Signe indubitable de l’importance de l'affaire, le site WSWS.org, se départissant de sa mauvaise humeur et de son pessimisme chroniques pour les affaires US, y voit au contraire, aujourd’hui, “un grand pas en avant”, — sur la voie de la lutte sociale et, sans doute, de la révolution prolétarienne. Là aussi, le rappel de la Grande Dépression, avec ses luttes sociales, est aussitôt mis en avant. Ainsi Jerry White nous donne-t-il l’appréciation de WSWS.org, sur un ton manifestement militant.
«The occupation of Republic Windows and Doors by 250 workers in Chicago, Illinois is an important step forward and one that deserves the full support of the working class throughout the country and internationally.

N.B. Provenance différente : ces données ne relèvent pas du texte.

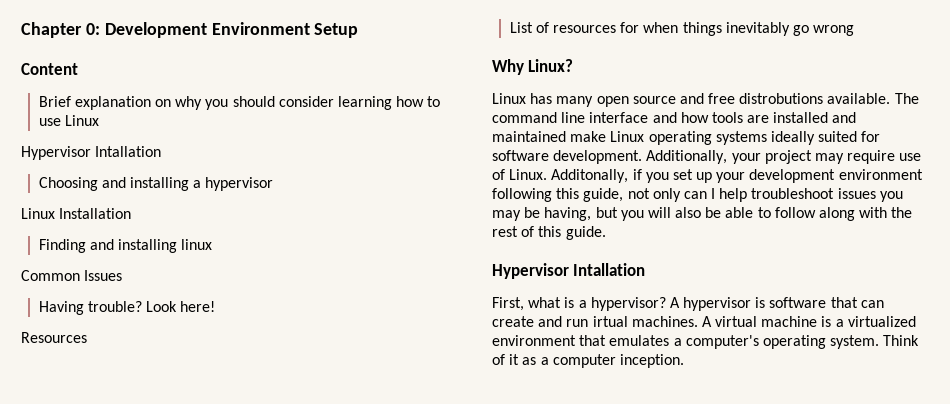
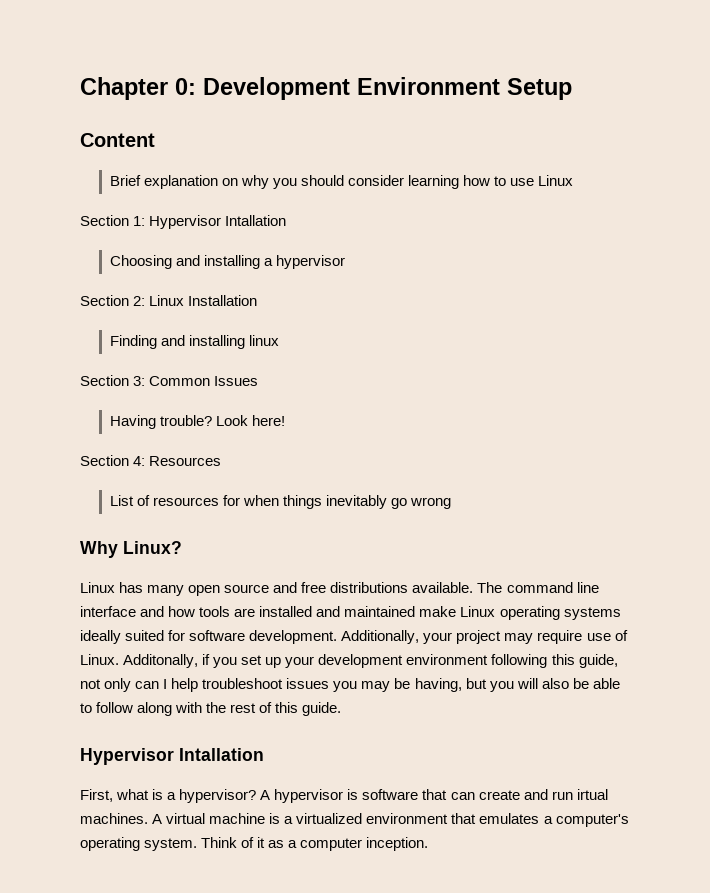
  Brief explanation on why you should consider learning how to use Linux
- Hypervisor Intallation
+ Section 1: Hypervisor Intallation
- Linux Installation
+ Section 2: Linux Installation
- Common Issues
+ Section 3: Common Issues
- Resources
+ Section 4: Resources
- Linux has many open source and free distrobutions available.
+ Linux has many open source and free distributions available.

»For the first time since the onset of the economic crisis, a section of the working class is taking an independent stand and resisting the corporate assault on jobs and living standards, which is claiming thousands of new victims each day.

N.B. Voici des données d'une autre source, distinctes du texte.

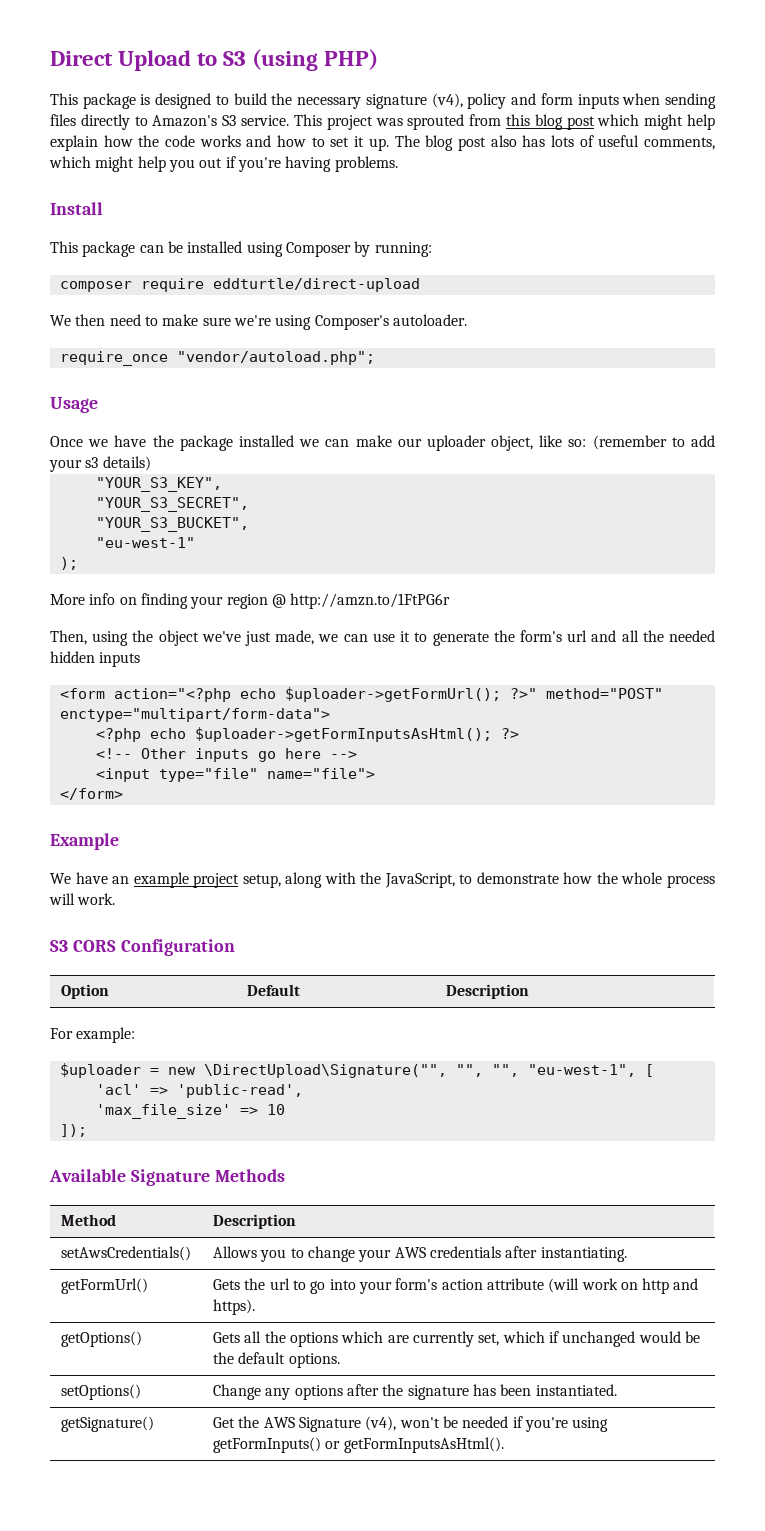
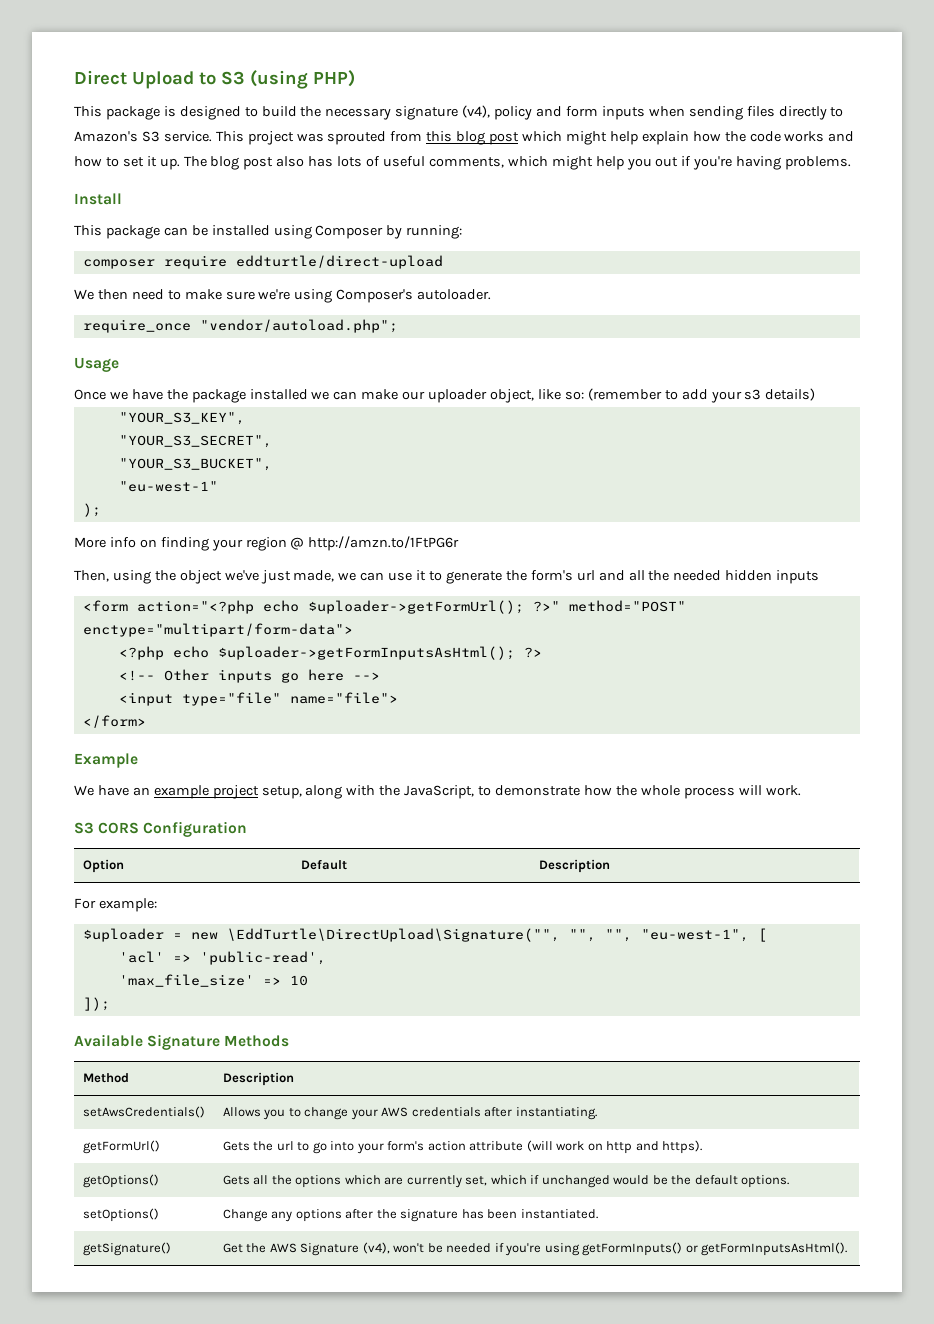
- $uploader = new \DirectUpload\Signature("", "", "", "eu-west-1", [
+ $uploader = new \EddTurtle\DirectUpload\Signature("", "", "", "eu-west-1", [

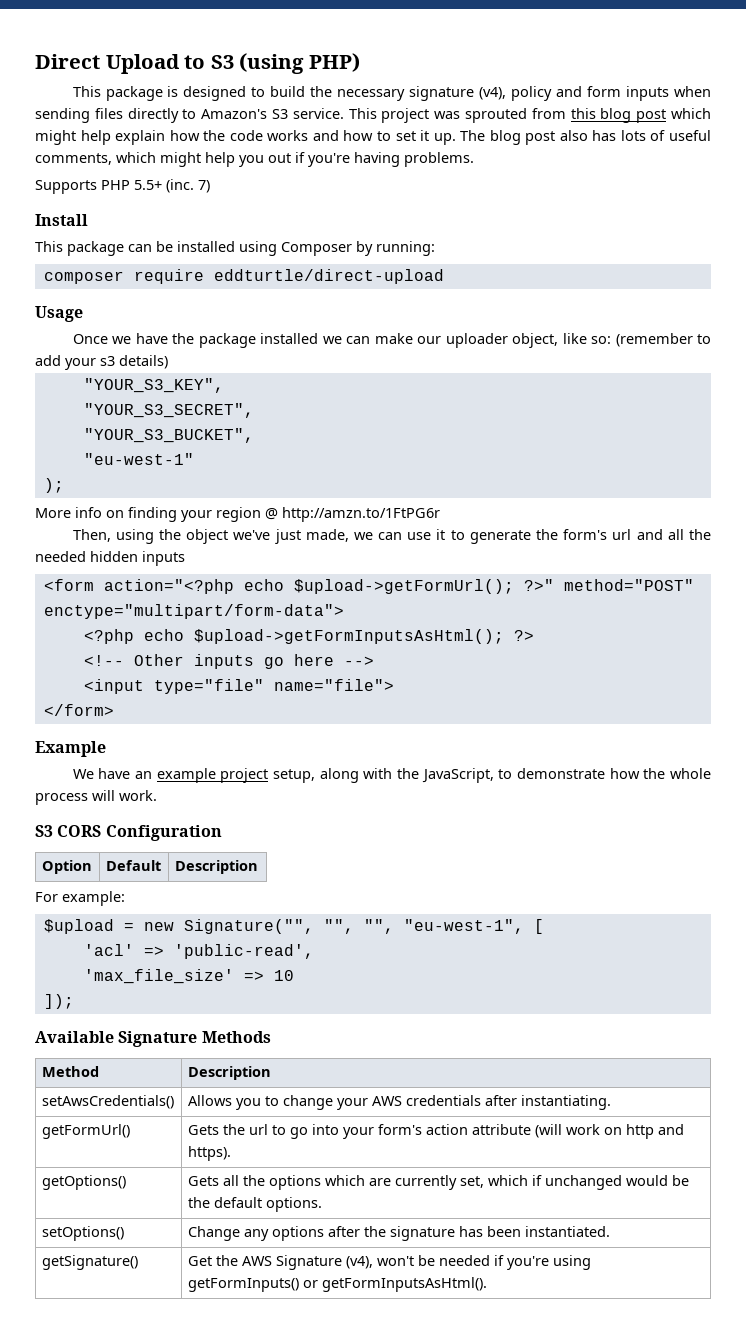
+ Supports PHP 5.5+ (inc. 7)
- We then need to make sure we're using Composer's autoloader.
- require_once "vendor/autoload.php";
- <form action="<?php echo $uploader->getFormUrl(); ?>" method="POST" enctype="multipart/form-data">
+ <form action="<?php echo $upload->getFormUrl(); ?>" method="POST" enctype="multipart/form-data">
- <?php echo $uploader->getFormInputsAsHtml(); ?>
+ <?php echo $upload->getFormInputsAsHtml(); ?>
- $uploader = new \EddTurtle\DirectUpload\Signature("", "", "", "eu-west-1", [
+ $upload = new Signature("", "", "", "eu-west-1", [

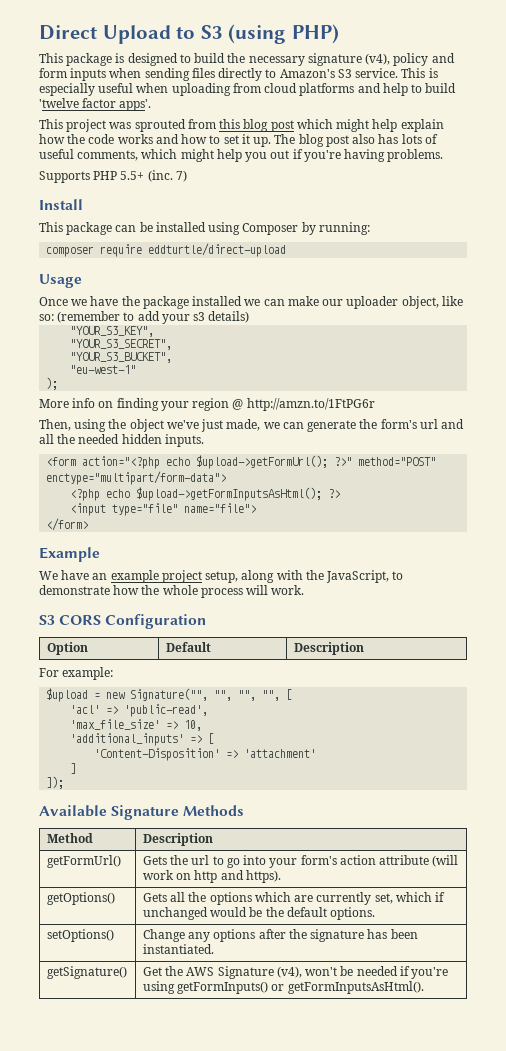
+ This is especially useful when uploading from cloud platforms and help to build 'twelve factor apps'.
- Then, using the object we've just made, we can use it to generate the form's url and all the needed hidden inputs
+ Then, using the object we've just made, we can generate the form's url and all the needed hidden inputs.
- <!-- Other inputs go here -->
- $upload = new Signature("", "", "", "eu-west-1", [
+ $upload = new Signature("", "", "", "", [
- 'max_file_size' => 10
+ 'max_file_size' => 10,
+ 'additional_inputs' => [
+ 'Content-Disposition' => 'attachment'
+ ]
- setAwsCredentials() | Allows you to change your AWS credentials after instantiating.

»These workers are displaying enormous courage. They refused to be thrown out of the factory when management moved to shut down the plant last Friday, after giving the workers just three days notice. They have insisted they will not leave the plant until management pays the severance and vacation pay owed to each worker.
»This action has a powerful objective meaning. The same conditions that have driven these workers into struggle are affecting millions throughout the US and around the world. Such struggles are going to erupt more and more frequently as the economic crisis compels workers to act collectively to assert their own class interests. In that sense, this struggle recalls the experience of the Great Depression of the 1930s, when the sit-down strikes by rubber and auto workers sparked a wave of mass industrial struggles throughout the US.»
Certes, les chiffres (200 employés) sont dérisoires pour les USA, mais le symbole est là et bien là. L’intervention de personnalités importantes, jusqu’à la plus prestigieuse d'entre toutes, est significative à cet égard. L’affaire constitue le premier fait concret d’une éventuelle “colère populaire” face aux ravages de la crise, avec l’aide fédérale dirigée vers les établissements financiers et les conséquences punissant les plus pauvres et les plus fragiles.
Mais le cas est surtout passionnant pour la situation d’Obama. La chose se passe dans sa ville, et ce ne peut être seulement une coïncidence. On dit que certains syndicats ont, en sous-main, suscité ou dans tous les cas appuyé avec vigueur le mouvement, et avec l’appui tonitruant et empressé de Jackson, qui représente l’aile activiste de la communauté noire. Traduisons: l’aile gauche rassemblée de la base politique du candidat Obama pousse à fond pour “mouiller” le Président-elect Obama dans une lutte sociale, et lui rappeler ainsi ses engagements de campagne. Obama ne peut faire qu’obtempérer, sous peine de perdre tout crédit de ce côté, ce qui serait une catastrophe pour lui dans ces circonstances de crise économique très grave en train de se transformer en une crise sociale aussi grave. Obama n’est pas encore président en fonction qu’il nous montre déjà certaines contradictions fondamentales de sa position politique, entre des engagements de centre-droit, complètement conformes aux normes de l’establishment au niveau de la composition de son administration, et l’obligation où il se trouve de devoir éventuellement radicaliser sa position au niveau social et économique. Cette première prise de position ne sera pas oubliée si les circonstances le permettent, ni par la droite et par l’establishment, ni par son aile radicale qui poussera constamment son appel à l’implication du président dans les luttes sociales. Drôle de situation pour l’Amérique, si peu habituée à ce que ses citoyens réclament ce qui leur est dû, et que les élites politiques et sociales en fassent un champ de bataille.
Obama nous offre le spectacle de l'entame d'un exercice de grand écart qui risque d’être la marque de ses premiers mois de direction des affaires, dans une Amérique chauffée à blanc par la crise… Et si la crise se poursuit, et si les conditions s’aggravent ? Il est possible qu’Obama doive un jour choisir.